Some conversations are uncomfortable, but that means that they must be had. And then we need to move the fuck on. Hate will only fester and transform its bearers into those dark creatures of the Upside Down in Stranger Things.
Still, I don’t think our sense of being out-of-sync has anything to do with the current state of public affairs. As a small and unassuming generation between Generation X and the Millennials, I guess we somehow forgot to protect our values:
Honesty. Vulnerability. Tolerance. Acceptance. Support.
Instead, the Xennials have been conditioned to bridge back and forth between two large cohorts. Like a generational middle child, we’ve made our beds as we go — losing much of our cultural identity.
Generation X promote self-righteousness and cynicism, while Millennials gravitate toward emotional safety and entitlement. So, when Generation X accuses Millennials of being entitled and uncool, we chime in. And we chime in when Millennials accuse Generation X of fucking up the planet and being laggards.
If we, a quiet micro-generation, have preserved any distinctions or hallmarks, what are they?
Do we even have any cultural features left?
While most of what used to be our culture has vanished, I think that one characteristic remains: Xennials still frown upon douchebaggery, that type of megalomania that seems so prominent in today’s me-culture.
When meeting people who brag about their heritage, status, careers, achievements, hardships, special interests, persuasions, or talents, I can’t imagine them as potential friends. Like, “Ross, spare us that lecture on palaeontology, please.”
Your qualities are defined not by how you self-identify but by how you behave towards your friends. Anyone is welcome to stop by and hang out; just don’t put on airs.
Case in point: My wife was born in 1982, and we share these micro-cultural preferences. Whenever we have a couple of hours to spare, we hang out. It’s like an episode of Friends where our living room is our Central Perk. I could never see myself living with someone that doesn’t put being a good friend first.

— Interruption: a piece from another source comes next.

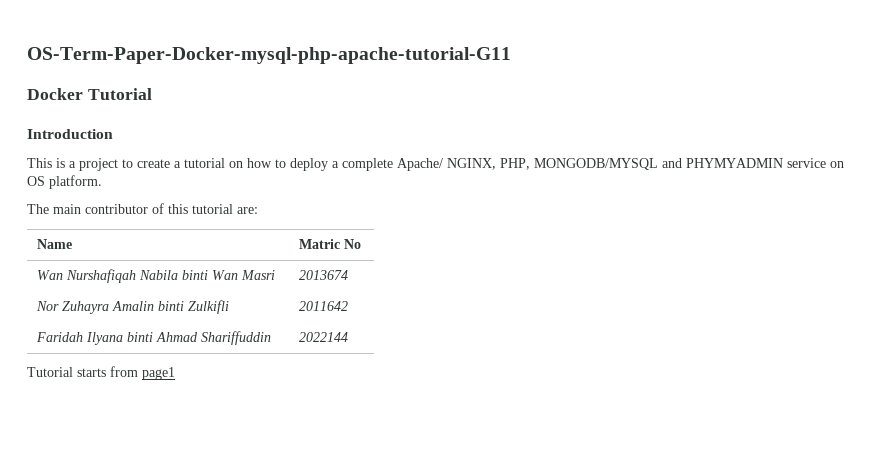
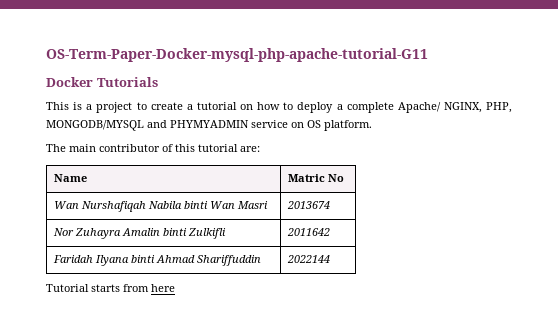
[87,88,152,100] [27,129,113,139] Tutorial // Introduction -> [96,77,158,87] Tutorials
[142,367,175,380] page1 -> [151,284,175,292] here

I think that the Xennial generation still shares this deeply rooted anti-douchebaggery preference. If you want to play rich on Instagram or brag about your hipster hobbies, I’m sorry: you’re an asshole.
Ultimately, at least to us, your character is a choice.
And — it’s the only choice that truly matters.
If nothing else, moral character choices were the central theme of our pop-cultural upbringing; it’s that mandatory socially-conscious episode of every weekly television drama or sitcom for an entire teenage decade. We want to hang out, be nice, and play video games with friends.
Do you want to be a social justice warrior to show the world how pure you are? Do you want to wield the conservative axe in the fight against liberal snowflakes? Do you think your emotional baggage makes you more “special” than others? Maybe you have many social media followers; perhaps your car is nice?
That’s fine; you do you.
But if you want to get in with the Xennials, don’t forget what it means to be a friend. Check your ego bullshit at the door, and come lounge with us. We have sofas and tea.